:: Task to carry out ::
Bring together copies of the lines in the data below that contain the word "none".

═══ Available data

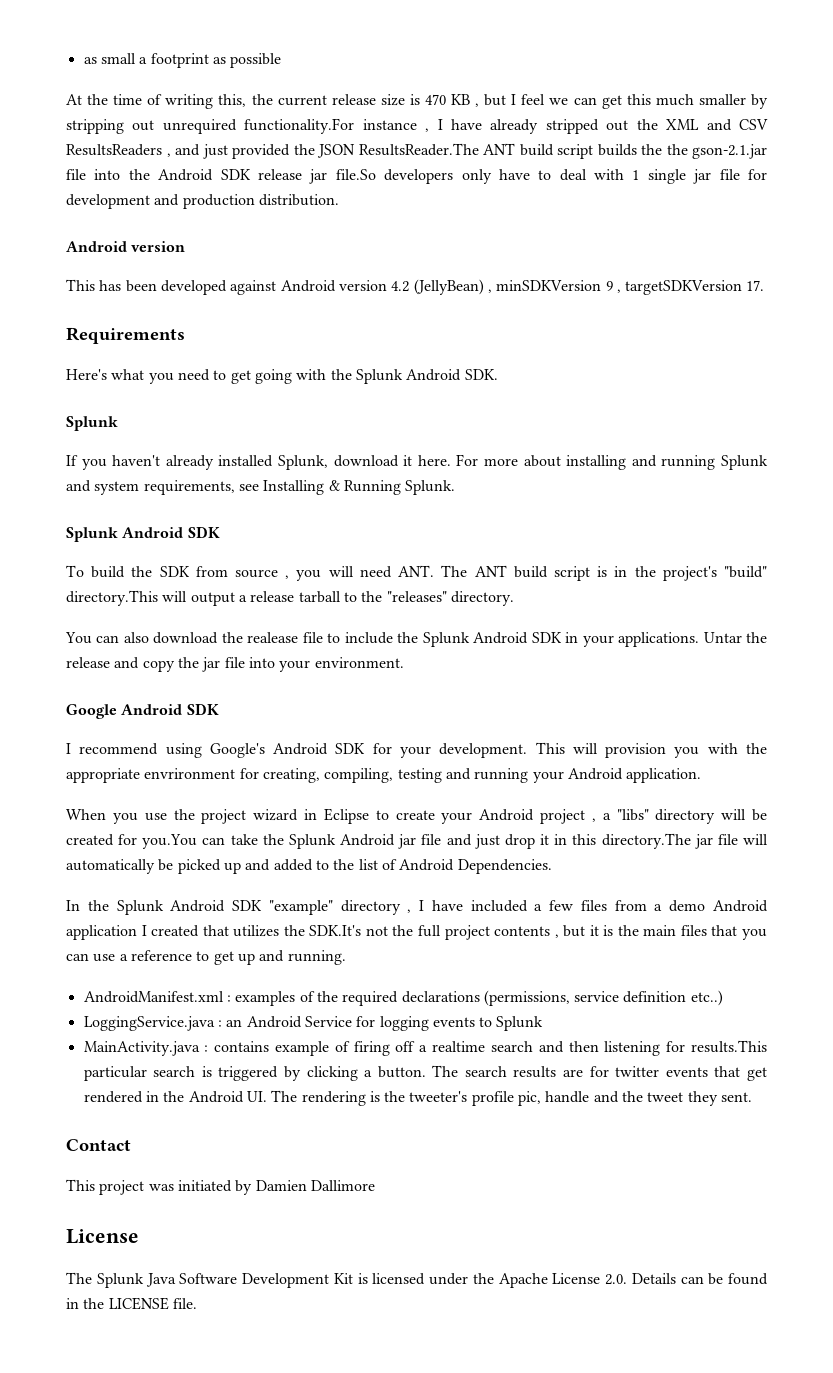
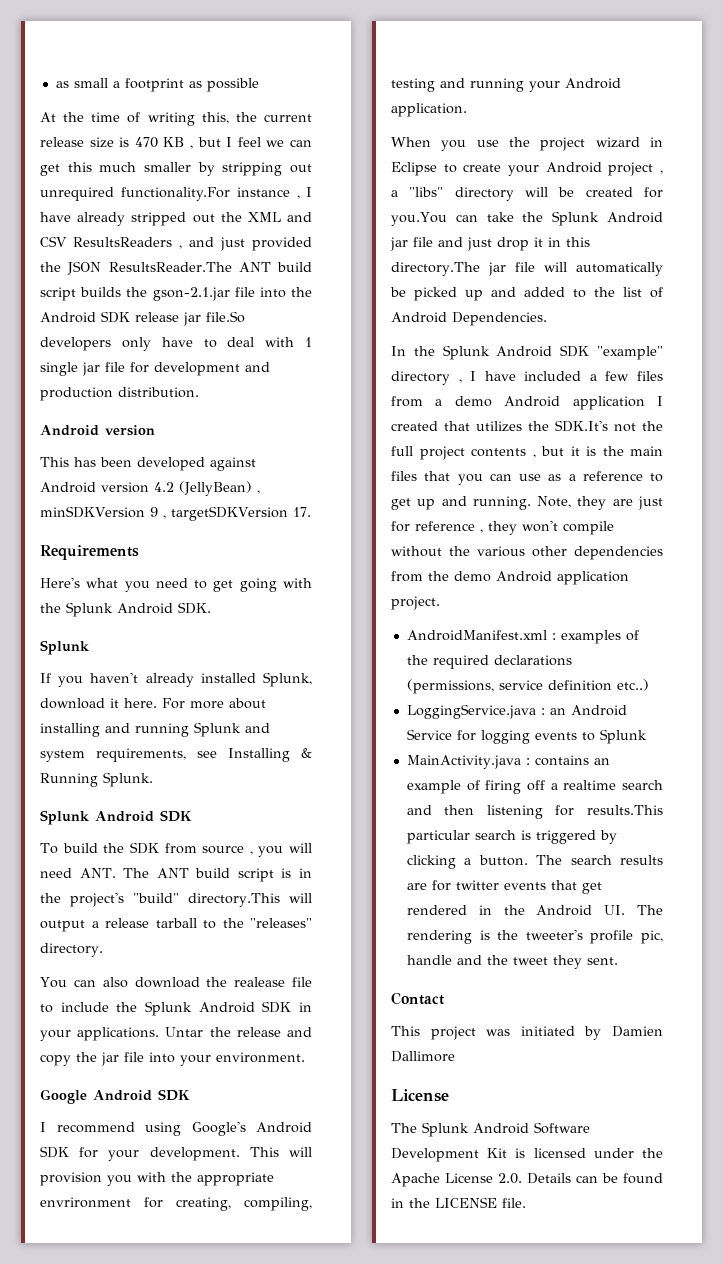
[666,144,688,155] the -> (148, 292) none
(116, 958) none -> [548,474,562,481] as
(346, 957) none -> [537,496,663,510] [391,520,614,535] [391,546,663,560] [391,571,629,585] [391,596,440,610] Note, they are just for reference , they won't compile without the various other dependencies from the demo Android application project.
(270, 1046) none -> [593,758,610,765] an
[145,1273,176,1287] Java -> [473,1123,529,1134] Android

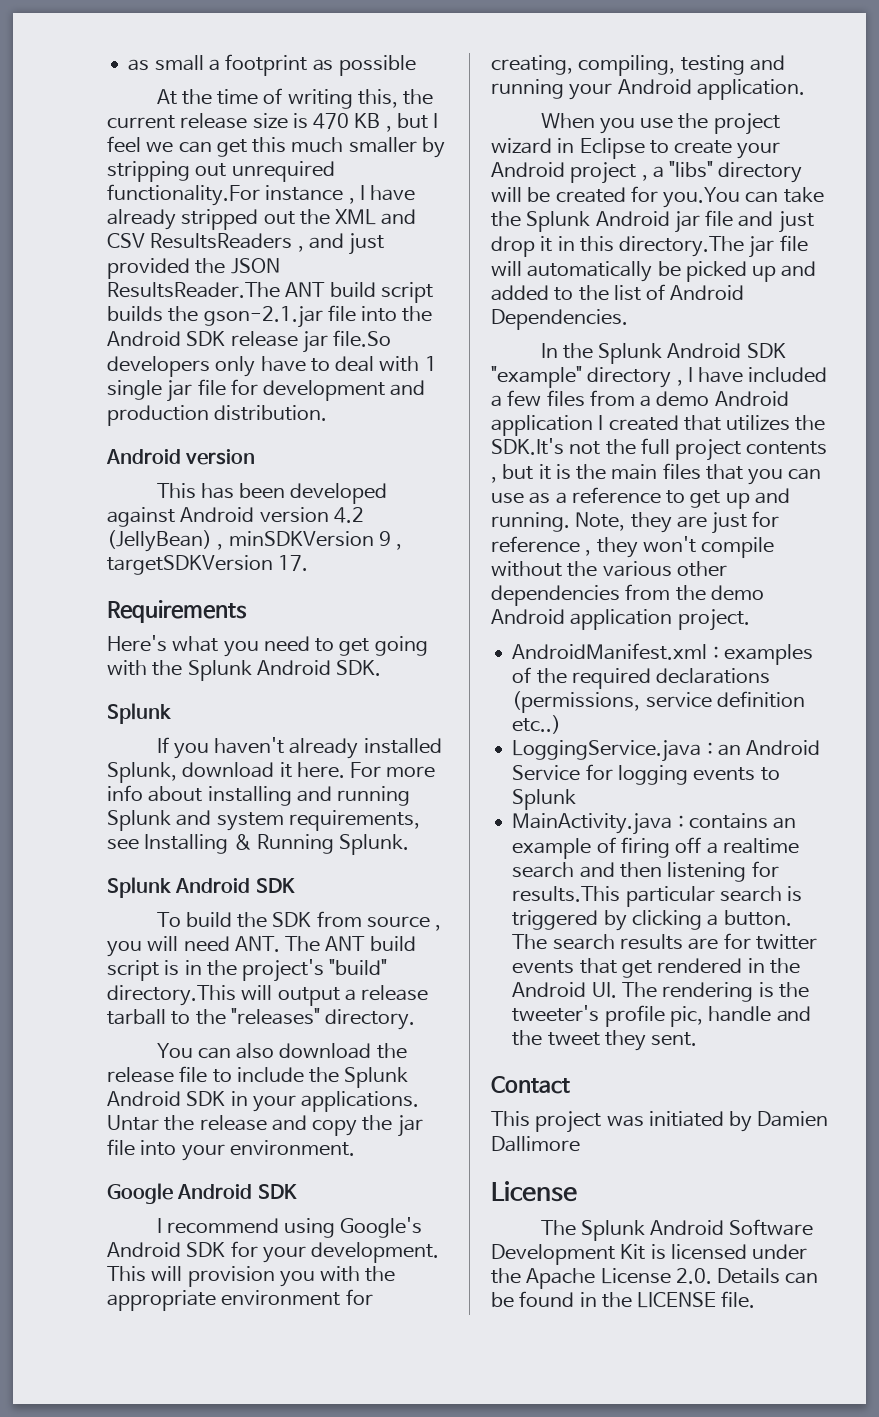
(224, 705) none -> [107,785,143,801] info
[234,977,286,987] realease -> [107,1067,174,1083] release
[40,1197,131,1208] envrironment -> [221,1290,341,1306] environment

══════

:: Output of the exercise ::
[666,144,688,155] the -> (148, 292) none
(116, 958) none -> [548,474,562,481] as
(346, 957) none -> [537,496,663,510] [391,520,614,535] [391,546,663,560] [391,571,629,585] [391,596,440,610] Note, they are just for reference , they won't compile without the various other dependencies from the demo Android application project.
(270, 1046) none -> [593,758,610,765] an
(224, 705) none -> [107,785,143,801] info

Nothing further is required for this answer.